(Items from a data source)
[Start of Attachment]

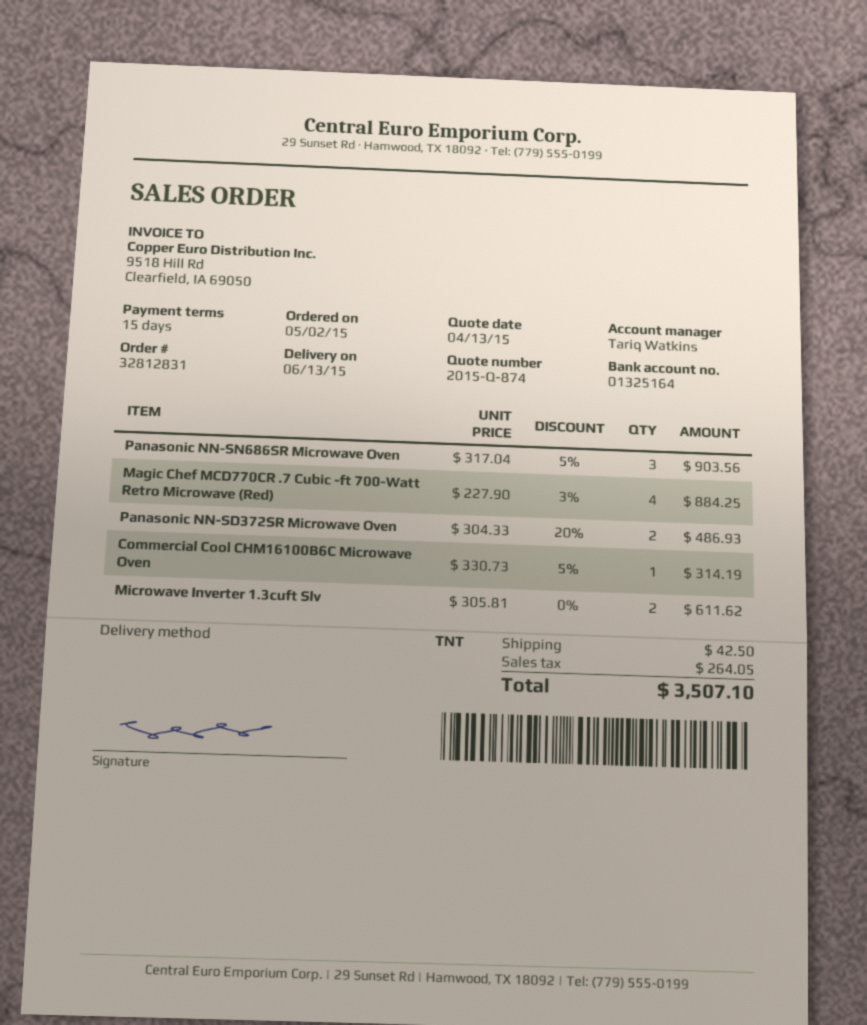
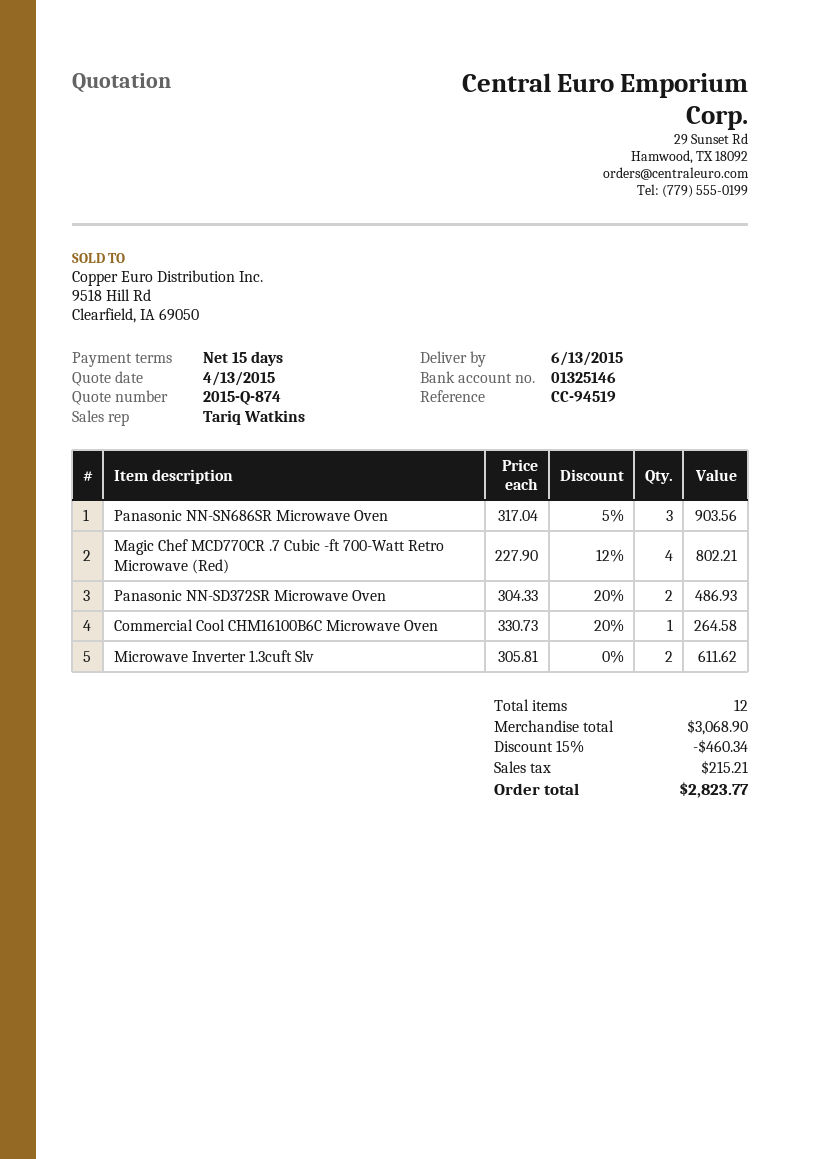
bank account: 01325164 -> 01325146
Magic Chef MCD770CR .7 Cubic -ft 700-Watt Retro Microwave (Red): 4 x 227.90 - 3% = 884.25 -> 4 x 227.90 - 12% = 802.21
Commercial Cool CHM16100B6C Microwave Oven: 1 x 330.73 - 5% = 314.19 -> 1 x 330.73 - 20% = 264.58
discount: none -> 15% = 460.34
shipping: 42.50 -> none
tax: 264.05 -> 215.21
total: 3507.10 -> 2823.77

[End of Attachment]

### [What you will do]
Counting the lines above that hold "none", reply with the number and no other words.

### [Your solution]
2